▶ **Exercise prompt**:
In the listing below, the lines starting at the line with "padding-left: none ->" and ending at the line with "text-align: center ->" are to be output verbatim. Images stay out of the copy.

▶ **Exercise inputs**:
===

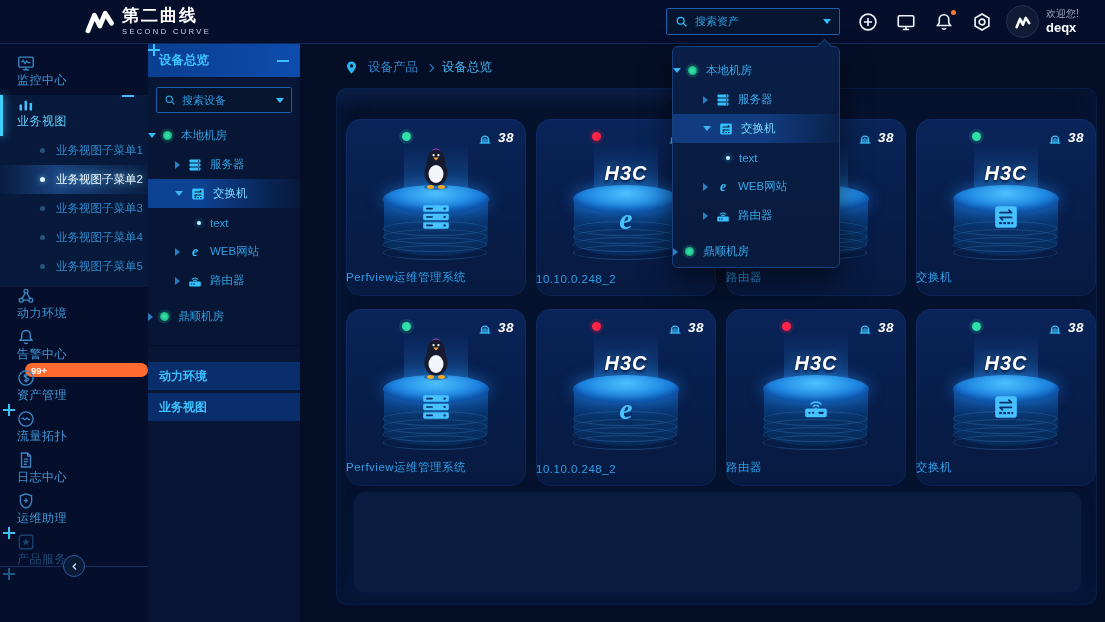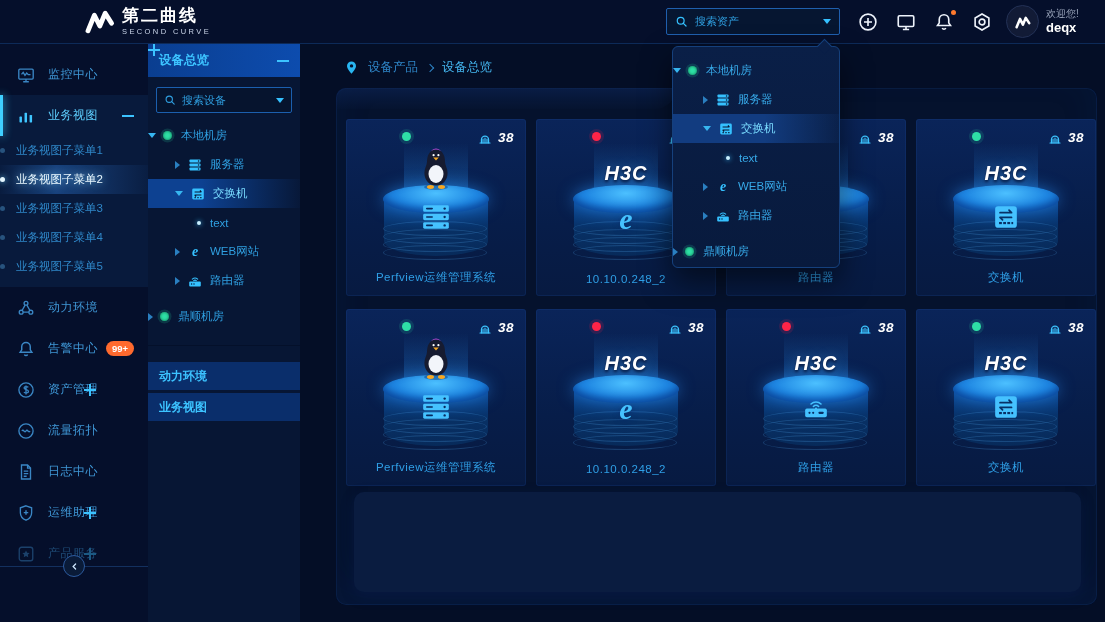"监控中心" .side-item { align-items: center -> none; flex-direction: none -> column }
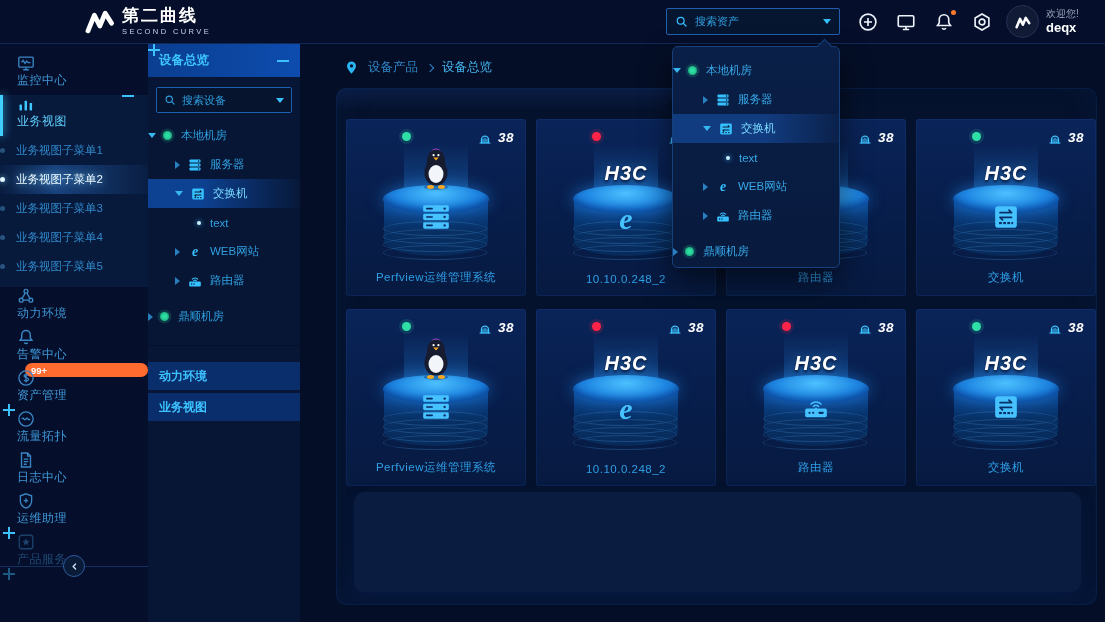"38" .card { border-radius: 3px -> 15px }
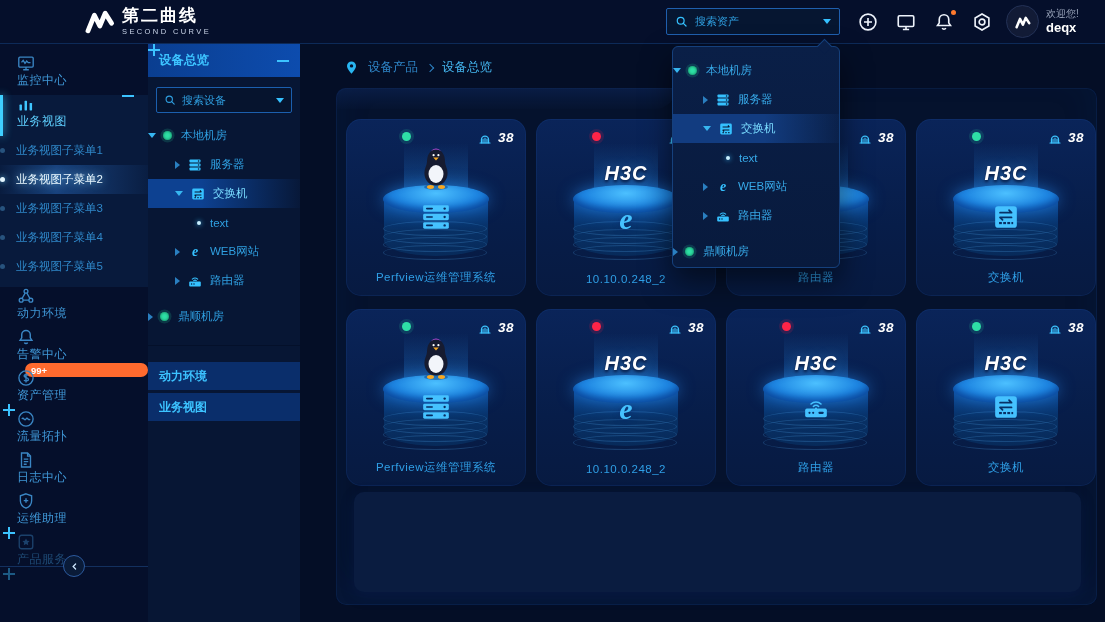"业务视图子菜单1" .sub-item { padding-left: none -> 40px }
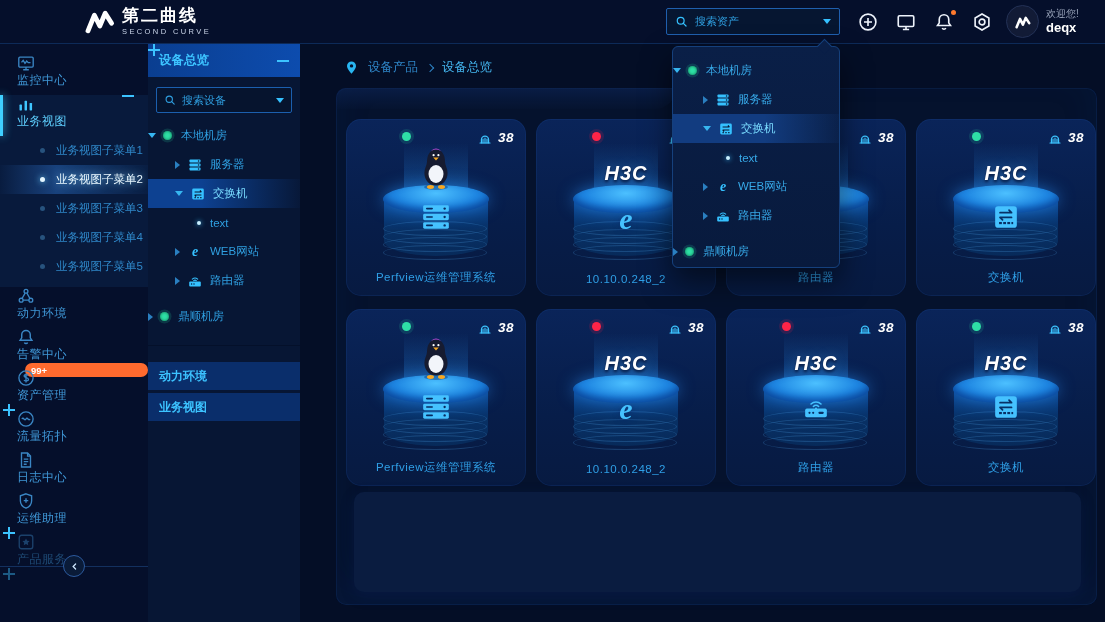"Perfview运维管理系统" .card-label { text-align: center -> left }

===

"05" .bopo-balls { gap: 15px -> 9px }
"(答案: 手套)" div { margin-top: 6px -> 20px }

===

▶ **Exercise solution**:
"业务视图子菜单1" .sub-item { padding-left: none -> 40px }
"Perfview运维管理系统" .card-label { text-align: center -> left }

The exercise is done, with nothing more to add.